The text is divided into three thematic parts. The first, Movements, contains essays devoted to regionalism, ethnicity and race. In this section, special attention is paid to works by F. Scott Fitzgerald, Kathleen Tamagawa, Carlos Bulosan, H.T. Tsiang, Willa Cather, Anzia Yezierska and W.E.B. Du Bois. The second part, Methodologies, examines gender, borderlands and queering modernism, as well as the scientific imagination. This section of the text engages with the works of Pauline Hopkins, Du Bois, Mariano Azuela, Olga Beatriz Torres, Jovita Gonzalez, Americo Paredes, Henry James, Nathanael West, Zora Neale Hurston, William Faulkner, Gertrude Stein and William James. The final section, Textualities, discusses works that engage with visual culture, jazz and blues, translation, new media and American modernism’s relation to the larger world. This concluding section focuses on the work of James, Stein, William Carlos Williams, John Dos Passos, Du Bois, Ralph Ellison, Richard Wright, Nella Larsen, Ernest Hemingway, Fitzgerald, Hurston, Henry Roth, Claude McKay, Anita Loos and Faulkner, among others.

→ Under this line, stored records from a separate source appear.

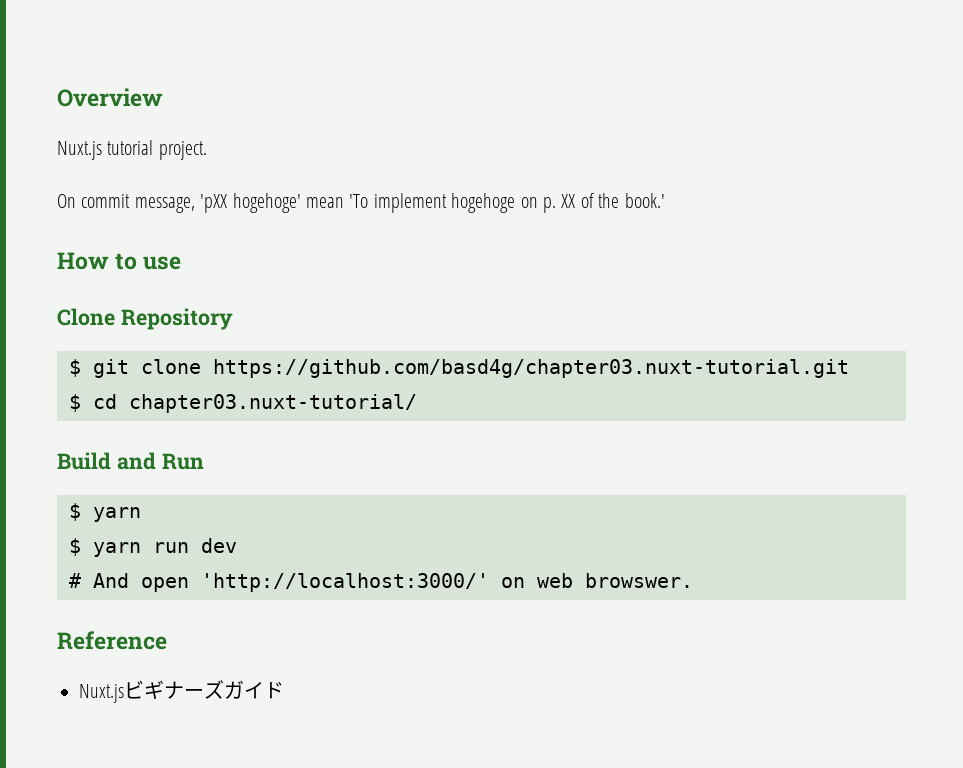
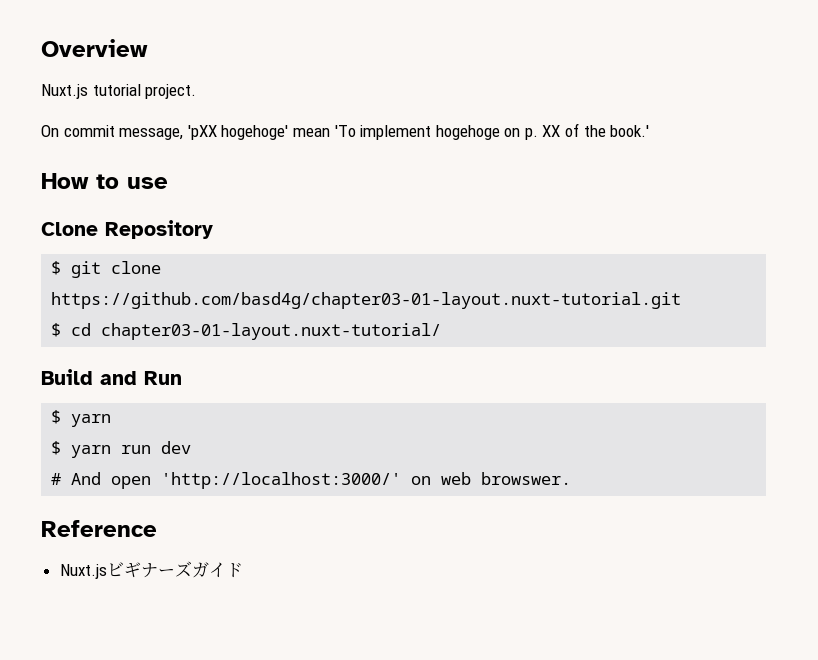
- $ git clone https://github.com/basd4g/chapter03.nuxt-tutorial.git
+ $ git clone https://github.com/basd4g/chapter03-01-layout.nuxt-tutorial.git
- $ cd chapter03.nuxt-tutorial/
+ $ cd chapter03-01-layout.nuxt-tutorial/

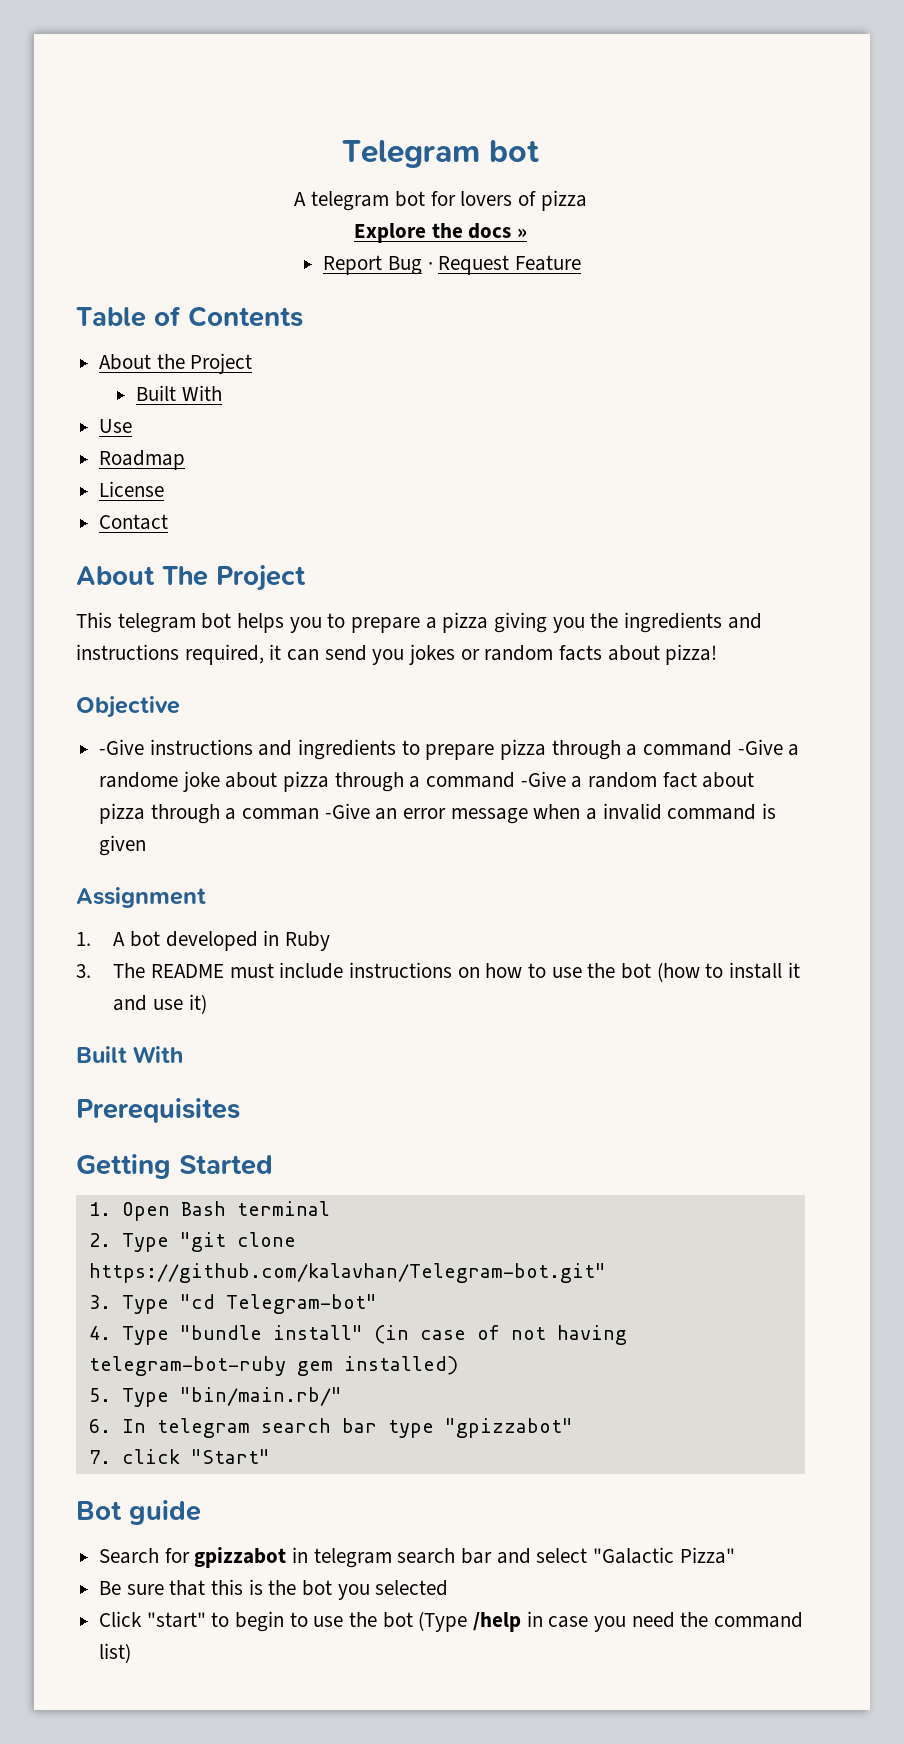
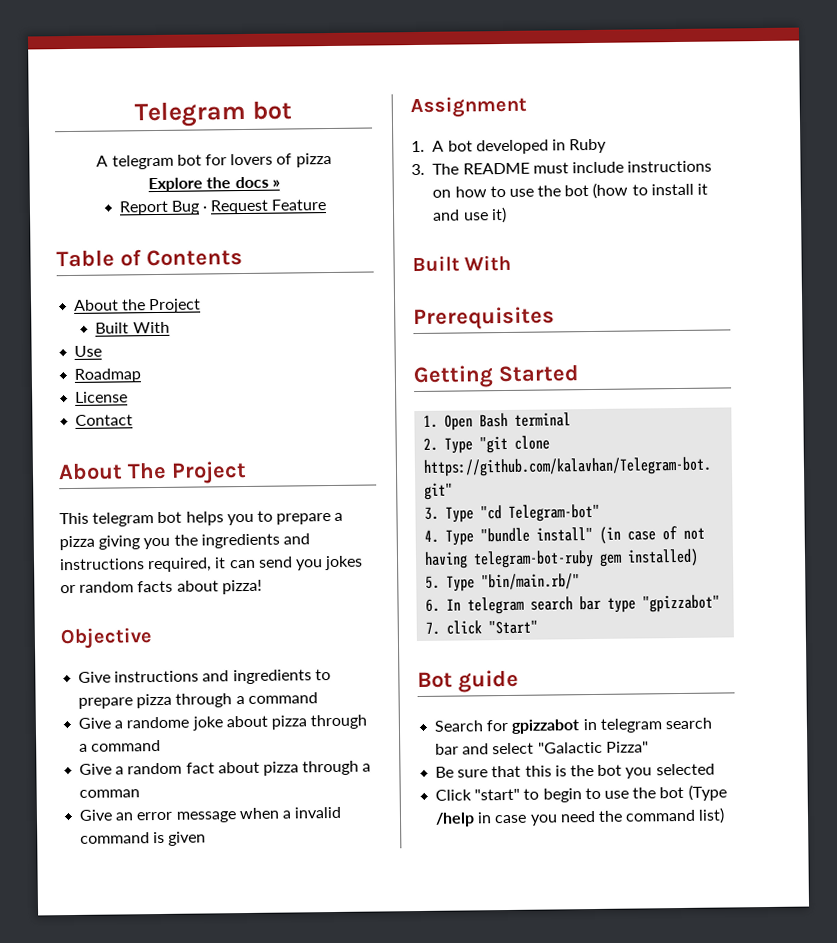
- -Give instructions and ingredients to prepare pizza through a command -Give a randome joke about pizza through a command -Give a random fact about pizza through a comman -Give an error message when a invalid command is given
+ Give instructions and ingredients to prepare pizza through a command
+ Give a randome joke about pizza through a command
+ Give a random fact about pizza through a comman
+ Give an error message when a invalid command is given

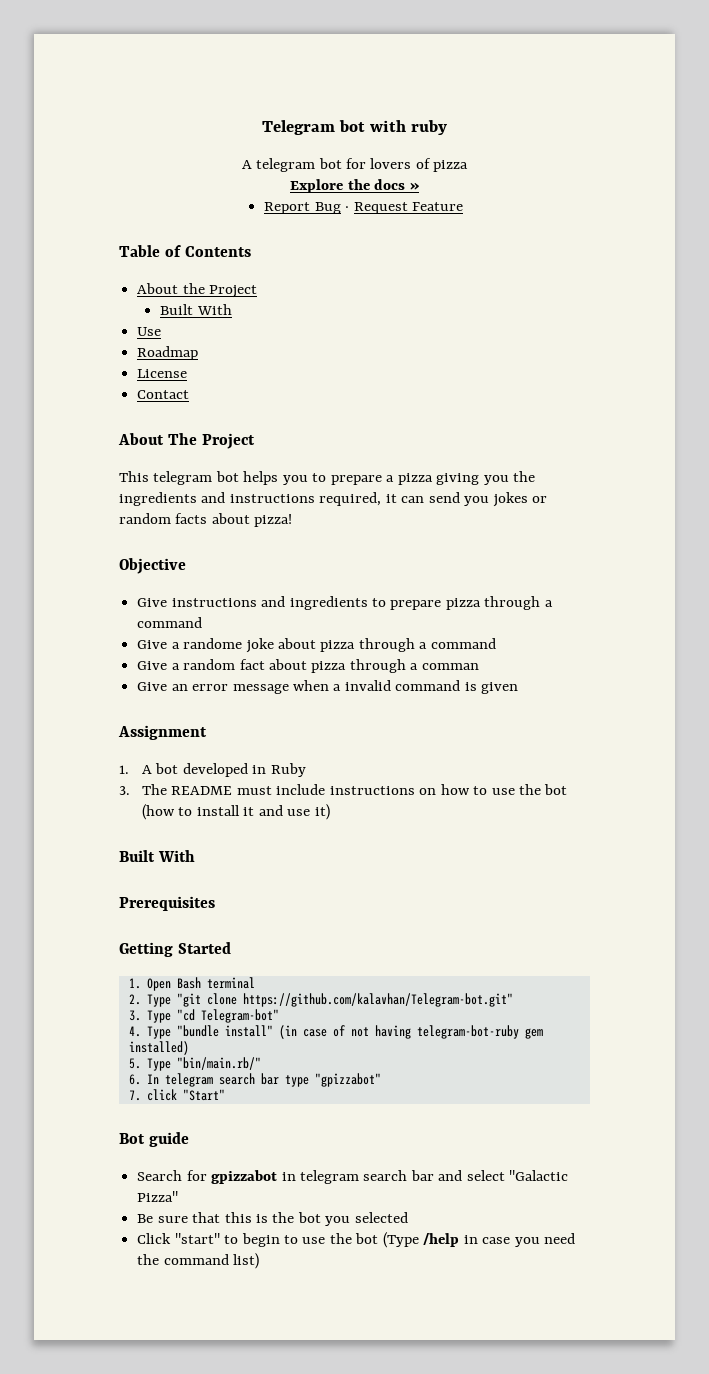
- Telegram bot
+ Telegram bot with ruby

These dense, in-depth essay treatments are each followed by a well-sourced list of explanatory and source notes. Curated lists of further readings for each essay are provided in the text’s end matter. These reading lists, comprising academic books, book chapters and articles, can function as an essential primer for readers wishing to explore any of the collection’s topics in more detail. A chronology of notable literary and historic events of the period from 1877 to 1953 is also included, which provides a helpful reference and historical context for many of the works and writers mentioned throughout the collection.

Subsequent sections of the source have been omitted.